Segment Start: DATASET CONTENT

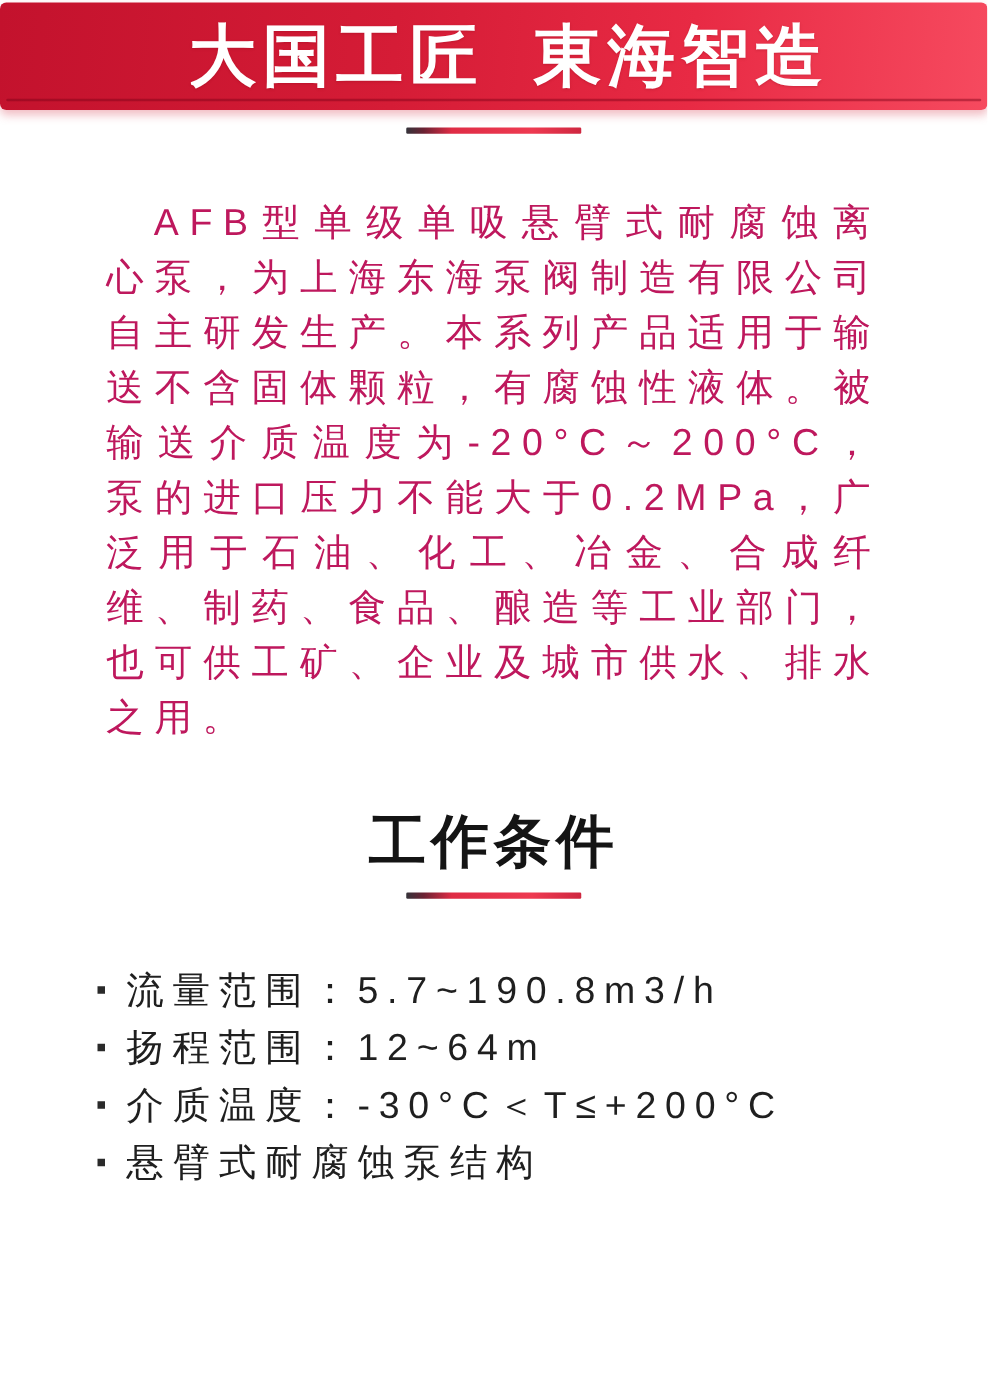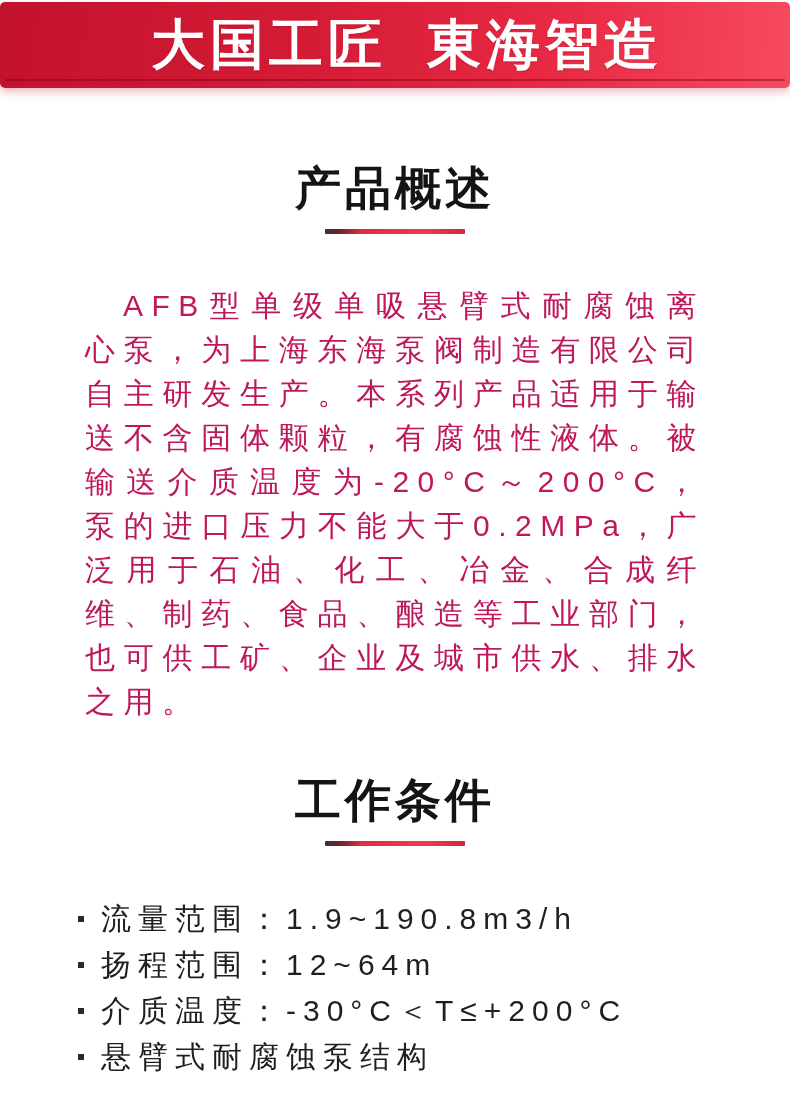--- a/index.html
+++ b/index.html
@@ -105,33 +105,32 @@
 <body>
 
 <div class="page">
 
   <div class="banner">
     <div class="banner-title">大国工匠  東海智造</div>
     <div class="banner-inner-line"></div>
   </div>
 
   <section class="overview">
-    <h2 class="section-title">产品概述</h2>
     <div class="title-underline"></div>
     <p class="paragraph">AFB型单级单吸悬臂式耐腐蚀离心泵，为上海东海泵阀制造有限公司自主研发生产。本系列产品适用于输送不含固体颗粒，有腐蚀性液体。被输送介质温度为-20°C～200°C，泵的进口压力不能大于0.2MPa，广泛用于石油、化工、冶金、合成纤维、制药、食品、酿造等工业部门，也可供工矿、企业及城市供水、排水之用。</p>
   </section>
 
   <section class="working">
     <h2 class="section-title">工作条件</h2>
     <div class="title-underline"></div>
 
     <ul class="spec-list">
       <li class="spec-item">
         <span class="bullet-dot"></span>
-        <span>流量范围：1.9~190.8m3/h</span>
+        <span>流量范围：5.7~190.8m3/h</span>
       </li>
       <li class="spec-item">
         <span class="bullet-dot"></span>
         <span>扬程范围：12~64m</span>
       </li>
       <li class="spec-item">
         <span class="bullet-dot"></span>
         <span>介质温度：-30°C＜T≤+200°C</span>
       </li>
       <li class="spec-item">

Segment End: DATASET CONTENT

» **TASK DESCRIPTION**
Give back the full data exactly as it reads, but drop the pictures.

» **RESULT OF THIS EXERCISE**
--- a/index.html
+++ b/index.html
@@ -105,33 +105,32 @@
 <body>
 
 <div class="page">
 
   <div class="banner">
     <div class="banner-title">大国工匠  東海智造</div>
     <div class="banner-inner-line"></div>
   </div>
 
   <section class="overview">
-    <h2 class="section-title">产品概述</h2>
     <div class="title-underline"></div>
     <p class="paragraph">AFB型单级单吸悬臂式耐腐蚀离心泵，为上海东海泵阀制造有限公司自主研发生产。本系列产品适用于输送不含固体颗粒，有腐蚀性液体。被输送介质温度为-20°C～200°C，泵的进口压力不能大于0.2MPa，广泛用于石油、化工、冶金、合成纤维、制药、食品、酿造等工业部门，也可供工矿、企业及城市供水、排水之用。</p>
   </section>
 
   <section class="working">
     <h2 class="section-title">工作条件</h2>
     <div class="title-underline"></div>
 
     <ul class="spec-list">
       <li class="spec-item">
         <span class="bullet-dot"></span>
-        <span>流量范围：1.9~190.8m3/h</span>
+        <span>流量范围：5.7~190.8m3/h</span>
       </li>
       <li class="spec-item">
         <span class="bullet-dot"></span>
         <span>扬程范围：12~64m</span>
       </li>
       <li class="spec-item">
         <span class="bullet-dot"></span>
         <span>介质温度：-30°C＜T≤+200°C</span>
       </li>
       <li class="spec-item">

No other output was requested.